Here we employ a model template of an exocomet transit with varying durations. We note that this model is purely empirical.
import jax.numpy as jnp
import matplotlib.pyplot as plt
def exocomet(time, t0, duration, period=None, n=3):
flat = jnp.zeros_like(time)
left = -(time - (t0 - duration / n)) / (duration / n)
right = -jnp.exp(-2 / duration * (time - t0 - duration / n)) ** 2
triangle = jnp.maximum(left, right)
mask = time >= t0 - duration / n
signal = jnp.where(mask, triangle, flat)
return signal / jnp.max(jnp.array([-jnp.min(signal), 1]))
_ = plt.plot(time, exocomet(time, np.mean(time), 5), c="k")

Linear search#
Let’s compute the SNR of single exocomet transit events as our detection metric
from nuance import core
from tqdm import tqdm
durations = np.linspace(1 / 24, 1.5, 20)
# vmap over durations
snr_function = jax.jit(
jax.vmap(
jax.jit(core.snr(time, flux, gp=gp, model=exocomet)), in_axes=(None, 0, None)
)
)
snrs = np.array([snr_function(t0, durations, None) for t0 in tqdm(time)])
snr = snrs.max(1)
100%|██████████| 17458/17458 [02:16<00:00, 128.24it/s]

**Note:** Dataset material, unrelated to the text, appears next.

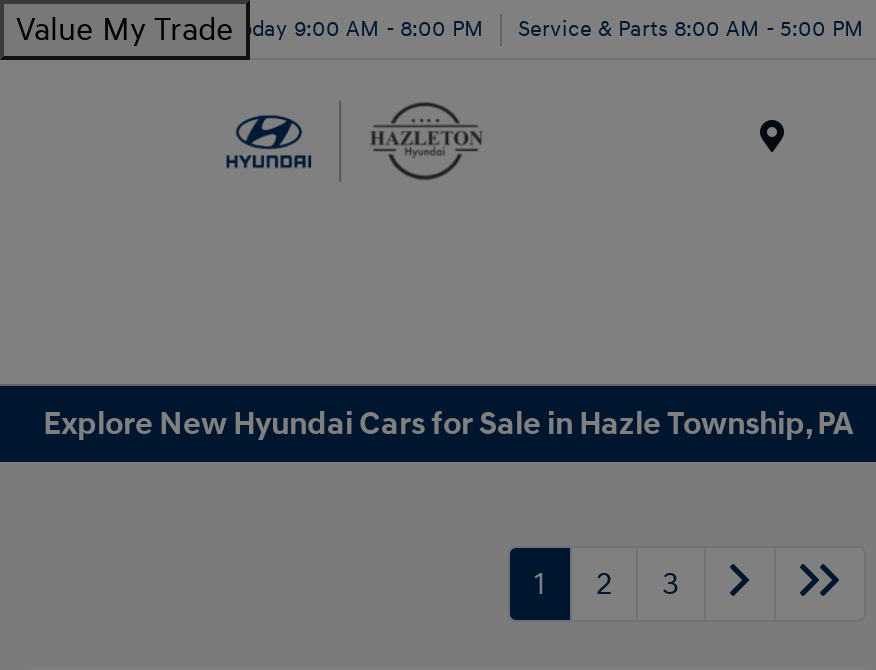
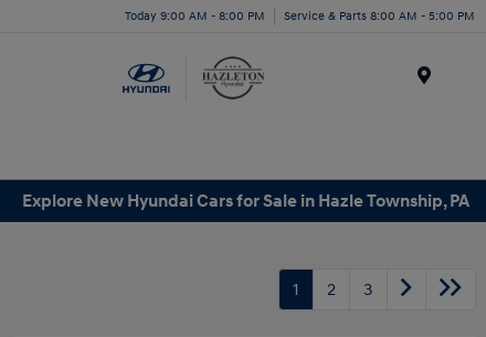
[16,10,484,50] Value My Trade Today 9:00 AM - 8:00 PM -> [125,8,265,23] Today 9:00 AM - 8:00 PM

from scipy.signal import find_peaks
plt.figure(figsize=(8, 6))
min_snr = 6
ms = 3
ax = plt.subplot(3, 3, (1, 3))
ax.plot(time, snr, "-", c="k")
ax.axhline(min_snr, c="k", alpha=0.2)
peaks, _ = find_peaks(snr, height=min_snr, distance=0.5 / np.diff(time).mean())
peaks = peaks[np.argsort(snr[peaks])[::-1]][0:3]
peaks = peaks[np.argsort(time[peaks])]
plt.plot(time[peaks], snr[peaks] + 4, "v", c="k", ms=ms)
# remove x axis and spine
ax.spines["bottom"].set_visible(False)
ax.spines["top"].set_visible(False)
ax.spines["right"].set_visible(False)
ax.set_xticks([])
ax.set_yticks([0, min_snr, 12, 20])
ax.set_xlim(time.min(), time.max())
ax.set_ylabel("SNR")
signals = []
for peak in peaks:
t0 = time[peak]
j = np.argmax(snrs[peak])
D = durations[j]
signals.append(core.separate_models(time, flux, gp=gp, model=exocomet)(t0, D))
signals = np.array(signals)
plt.subplot(3, 3, (4, 6))
plt.plot(time, flux, ".", c="0.8", ms=1, label="raw data")
plt.plot(time, np.min(signals[:, 1], axis=0) + 1.0, "k", label="max-SNR signals")
plt.xlim(time.min(), time.max())
plt.ylabel("relative flux")
plt.legend(loc="upper right")
for i, peak in enumerate(peaks):
ax = plt.subplot(3, 3, 7 + i)
linear, astro, noise = signals[i]
plt.plot(time, flux, ".", c="0.85", ms=ms, label="raw" if i == 2 else None)
plt.plot(
time,
flux - noise,
".",
c="0.5",
ms=ms,
label="detrened" if i == 2 else None,
)
plt.plot(time, astro + 1, c="k", label="model" if i == 2 else None)
xmin, xmax = time[peak] + 2 * np.array([-1, 1]) * durations[np.argmax(snrs[peak])]
plt.xlim(xmin, xmax)
plt.ylim(0.999, 1.001)
if i != 0:
ax.set_yticklabels([])
else:
ax.set_ylabel("relative flux")
if i == 1:
ax.set_xlabel("time [BTJD]")
if i == 2:
ax.legend(loc="upper right")

We can now plot the first three highest SNR events
These were found by Lecavelier des Etangs et al. 2022, who first removed the pulsations of the star using a Fourrier decomposition of the light curve (detrending one harmonic at a time). This was enabled by the high quality factor of the \(\delta\) Scuti variations, and would have been challenging in the case of a pseudo-periodic stellar variability.